While the number of prescriptions quadrupled, the price to the VA only doubled. A top VA official said that is because the department was able to drastically cut cost through pill-splitting and aggressive negotiations with the manufacturer.

Roy Coakley, pharmacy manager for the VA region that includes Florida, South Georgia and Puerto Rico, said he thinks Medicare patients would go for pill-splitting if it was explained to them.

"I don't think they would look at it like it wasn't as good of a deal," he said.

Regional VA administrators make their own decisions about pill-splitting, and some ask patients to split a dozen or more medications. Medicines with special coatings, time-release capsules or precise dosage requirements are not eligible.

Drug makers and some doctors say splitting is unsafe, especially for the very old.

"That's putting a lot of responsibility on the patient," said Jeff Trewhitt, spokesman for the Pharmaceutical Research and Manufacturers of America, or PhRMA. "And if the break is not exactly along the line a patient could end up receiving too much or too little of the prescribed medicine."

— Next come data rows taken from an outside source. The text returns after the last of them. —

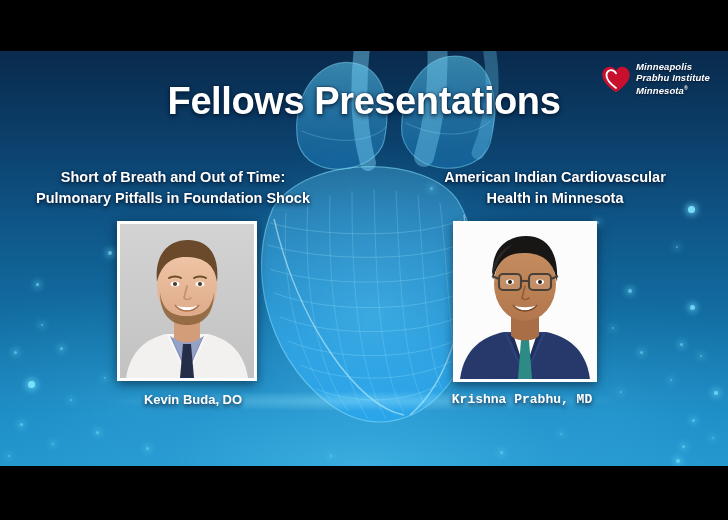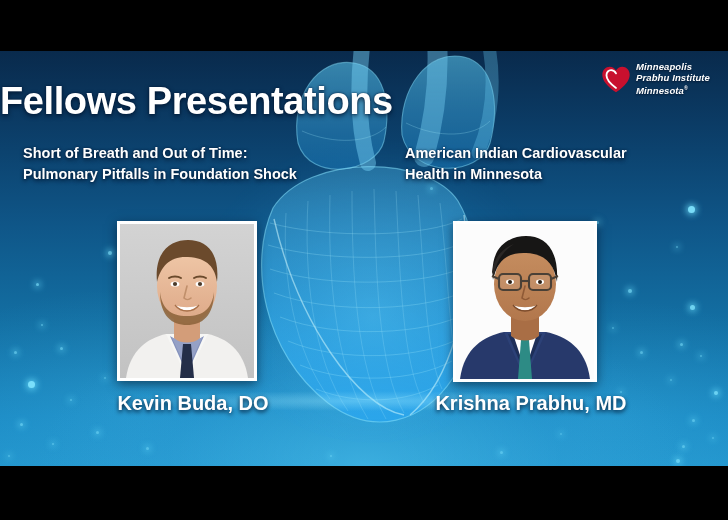"Fellows Presentations" .title { text-align: none -> center }
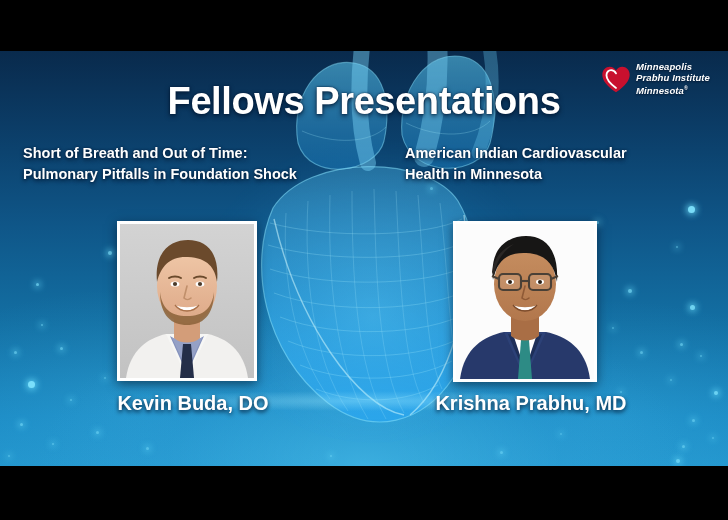"Short of Breath and Out" .col { text-align: none -> center; top: 92px -> 116px }
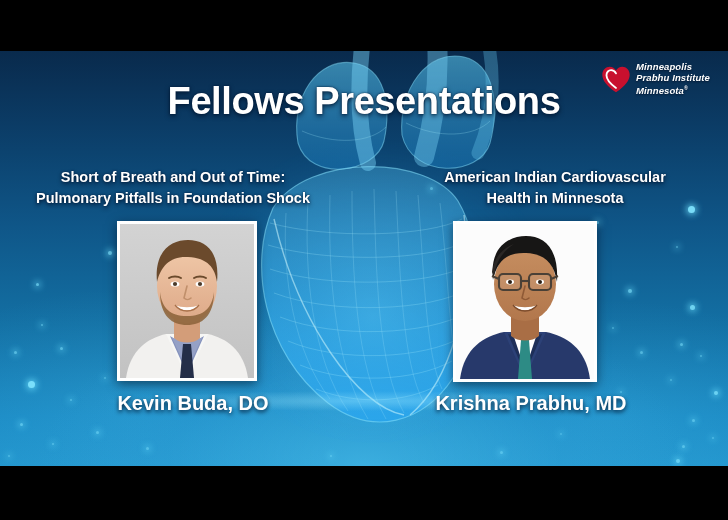"Kevin Buda, DO" .speaker-name { font-size: 20px -> 13px }
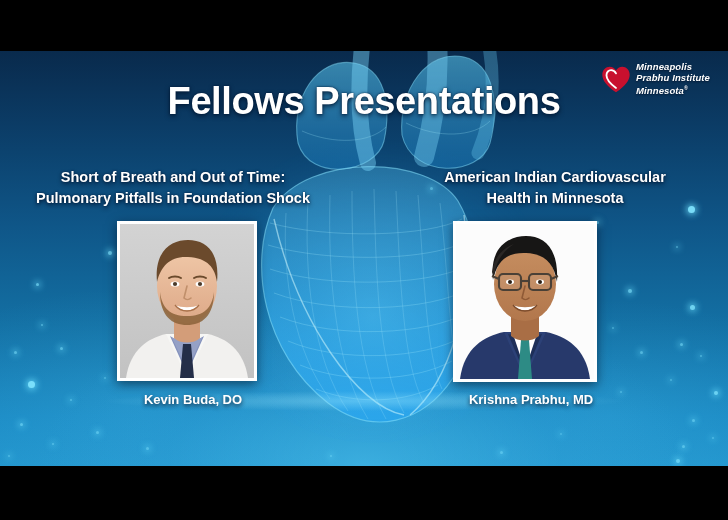"Krishna Prabhu, MD" .name-right { font-family: none -> Liberation Mono, monospace; left: 366px -> 357px }
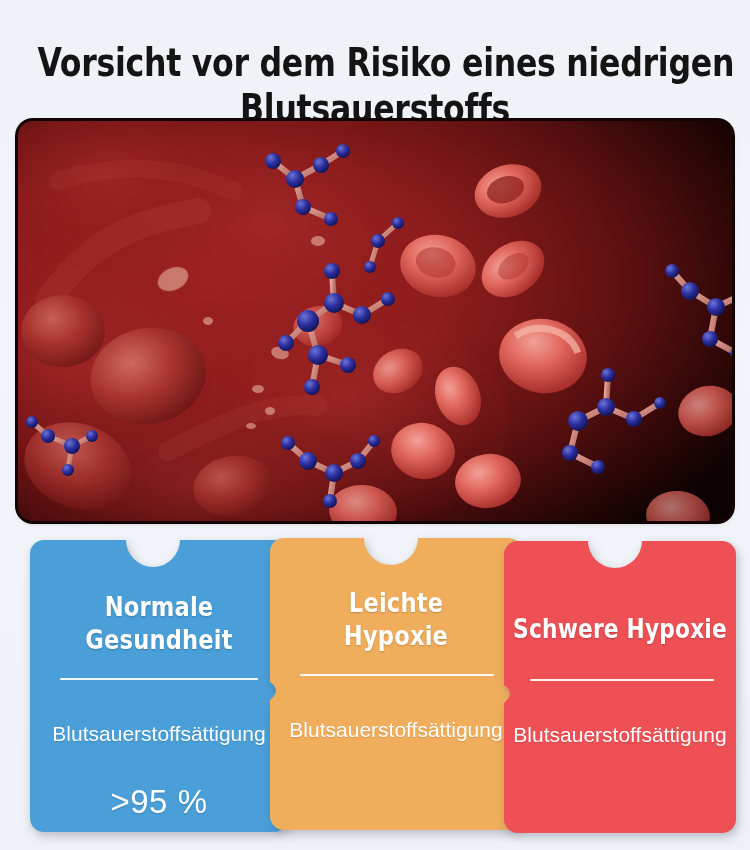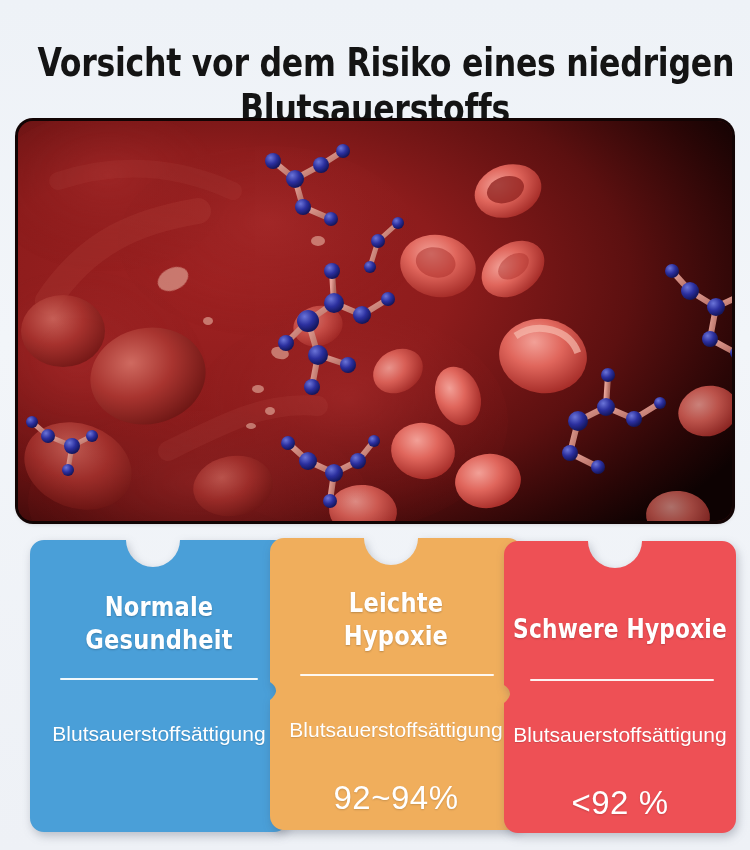">95 %" div.card-value { html: none -> <div>&gt;95 %</div> }
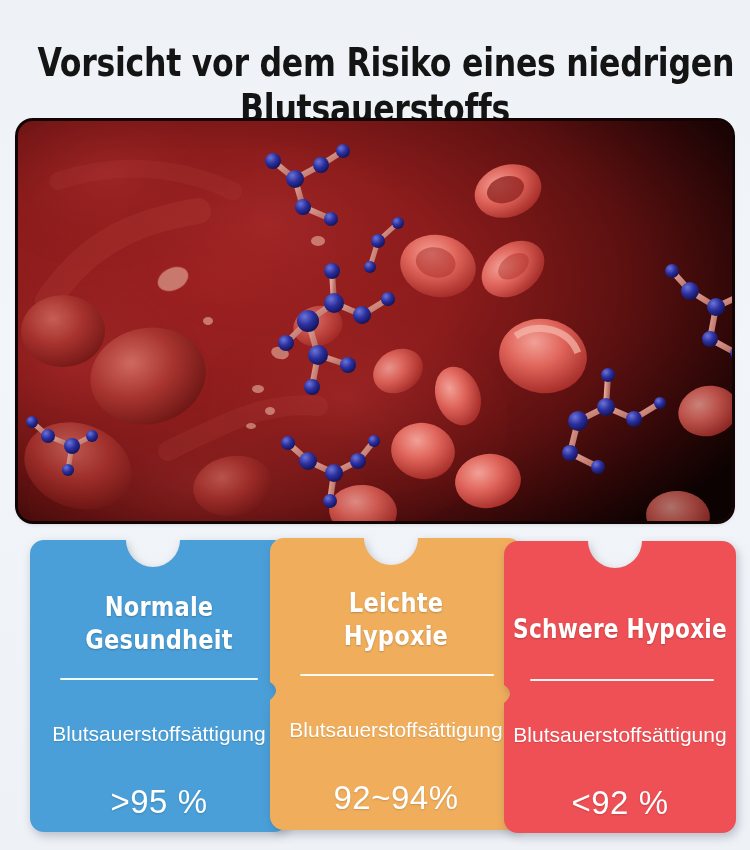"92~94%" div.card-value { html: <div>92~94%</div> -> none }
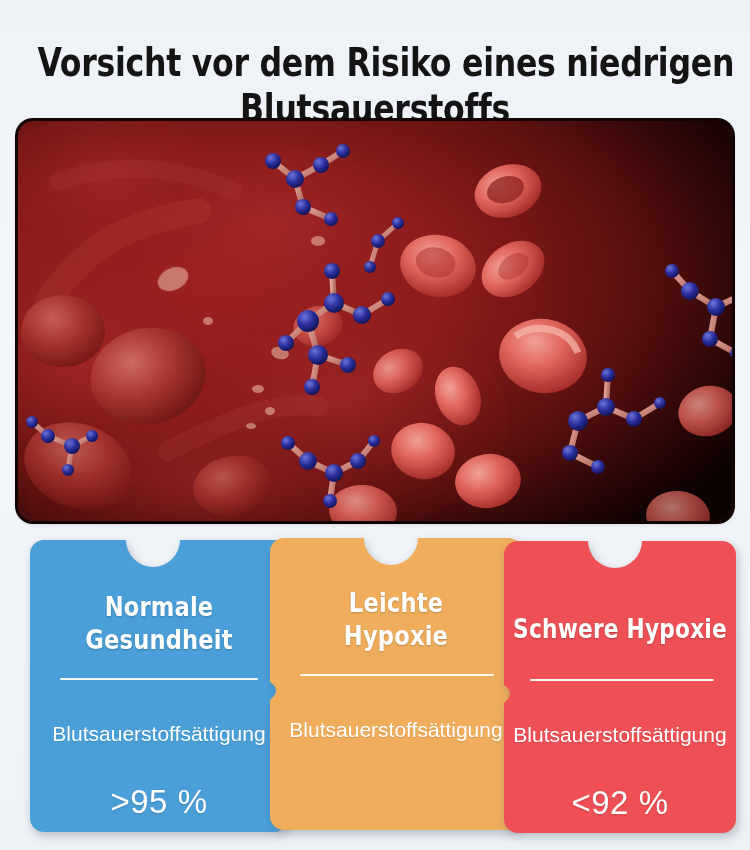"<92 %" div.card-value { html: <div>&lt;92 %</div> -> none }
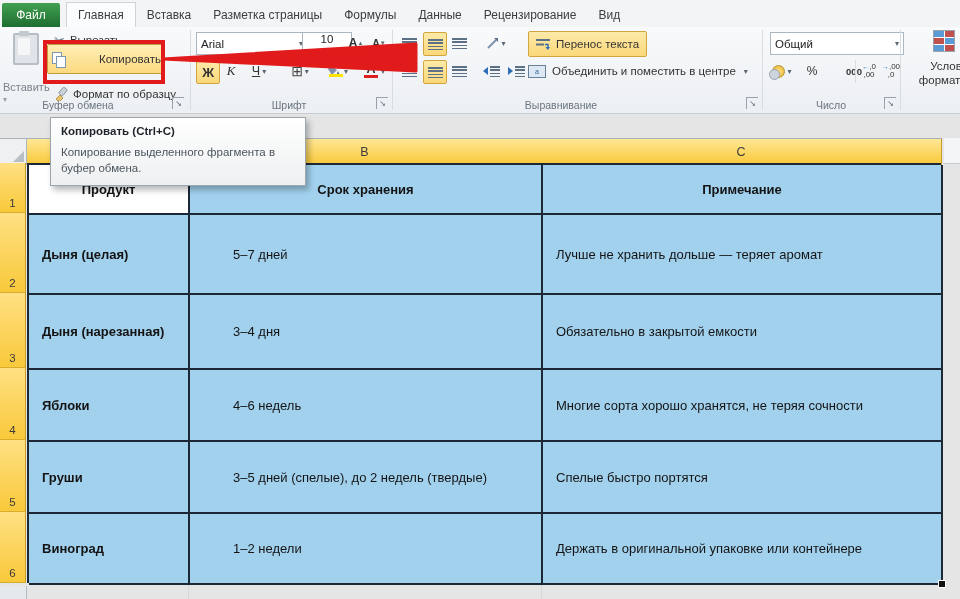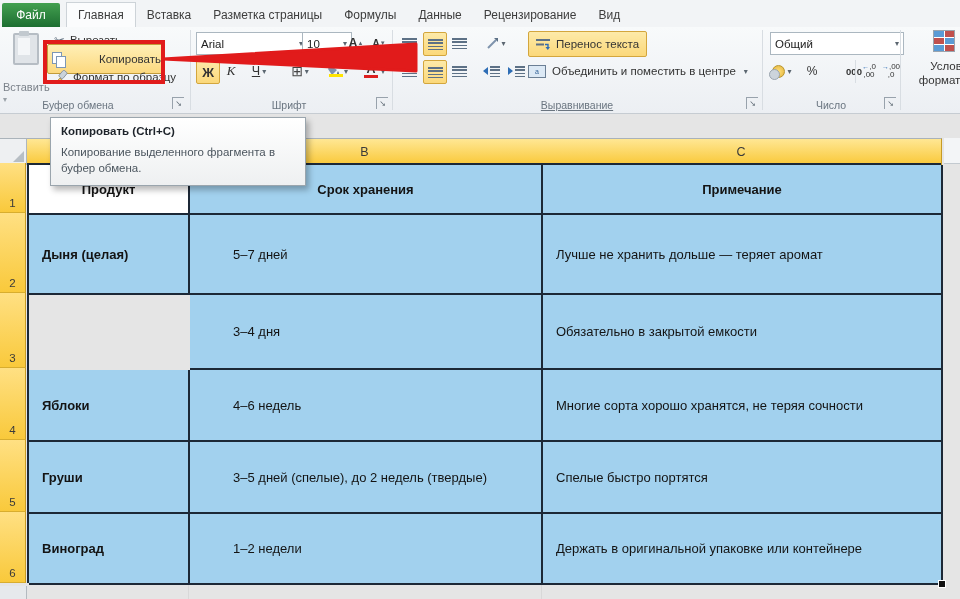"10" div.combo { flex-direction: none -> column }
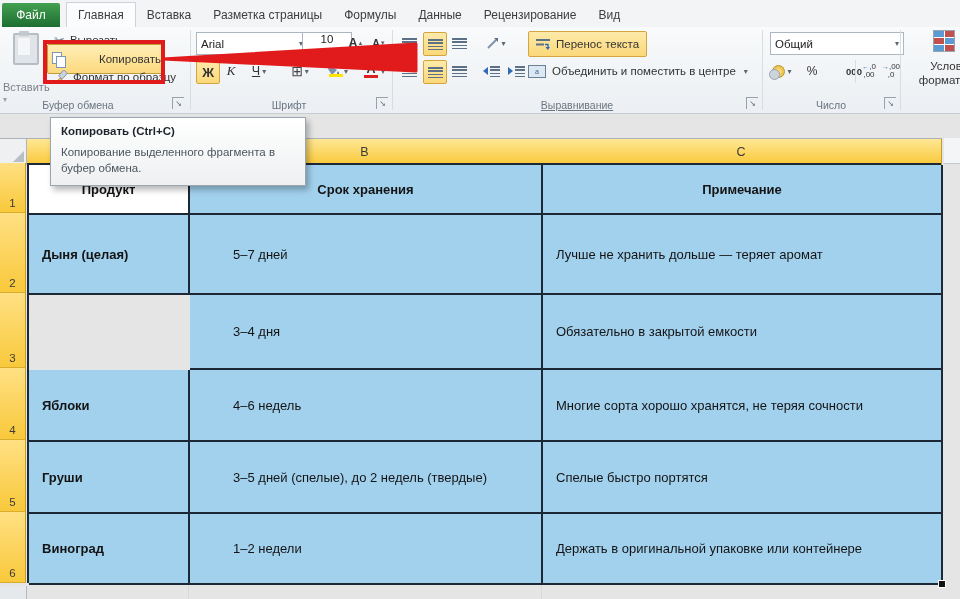"Формат по образцу" div.rib-item { top: 41px -> 58px }
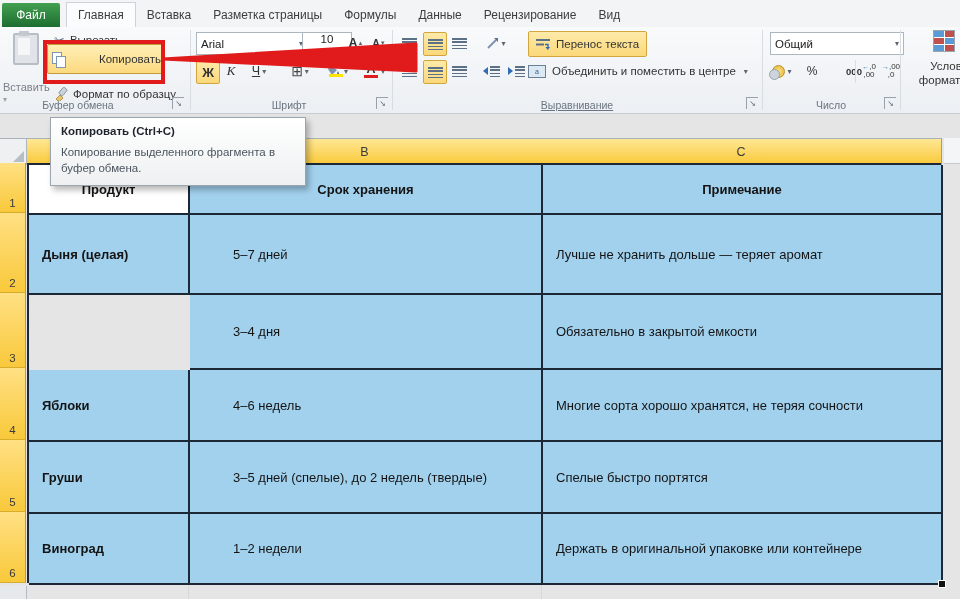"Выравнивание" div.glabel { left: 392px -> 376px; text-decoration: underline -> none }
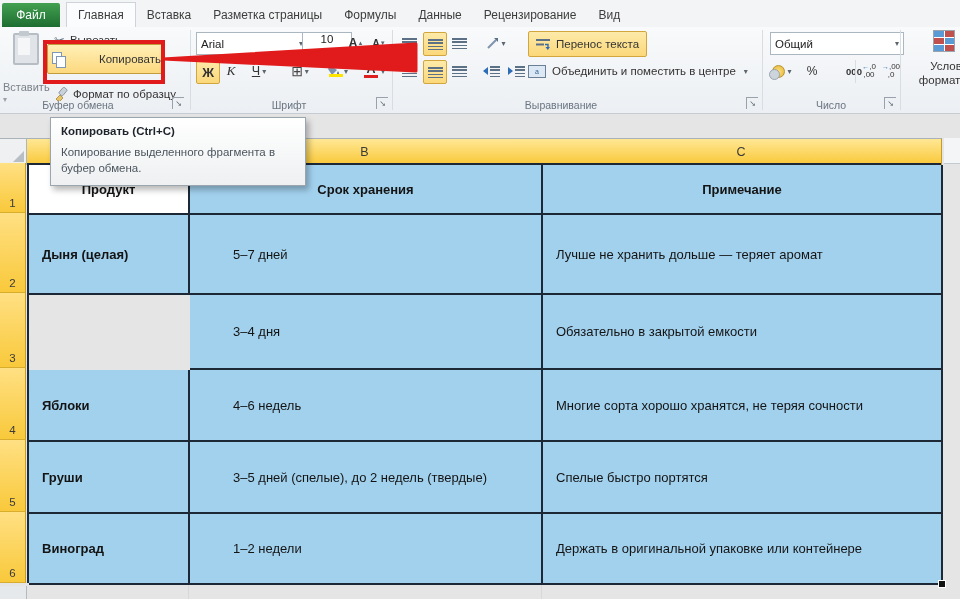"Дыня (нарезанная)" div.cell { html: none -> <div>Дыня (нарезанная)</div> }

Lacking consensus among doctors or a broader government endorsement, even AARP, the largest seniors group, doesn't have a position.

Mark McClellan, administrator for the Centers for Medicare and Medicaid Services, said the agency has no plans to raise pill-splitting with older Americans. "We want to bring up-to-date benefits to seniors so seniors don't have to split pills," he said.

Although pill-splitting is widely practiced and condoned at the VA, the nation's largest health system doesn't have a national policy either. Though he denies this is the reason, Mike Valentino, the chief consultant for pharmacy benefits management at VA, acknowledged that a formal splitting policy could hurt price negotiations.

"We might see some changes in the way the bids are structured," he said. "Manufacturers are not always big fans of us doing this sort of thing."

Experts say that compared to pill-splitting, far more could be saved if the federal government made better use of "comparative effectiveness" research.

Congress approved $15 million last year for research under the Department of Health and Human Services to compare the effectiveness of individual drugs. The VA says its own comparative studies and the guidelines that result has helped it dull the effects of drug advertising.

The drug industry has come under fire for heavy investments in direct-to-consumer advertising that some blame for rising drug spending. Some doctors and analysts say many people want the drugs they see on television.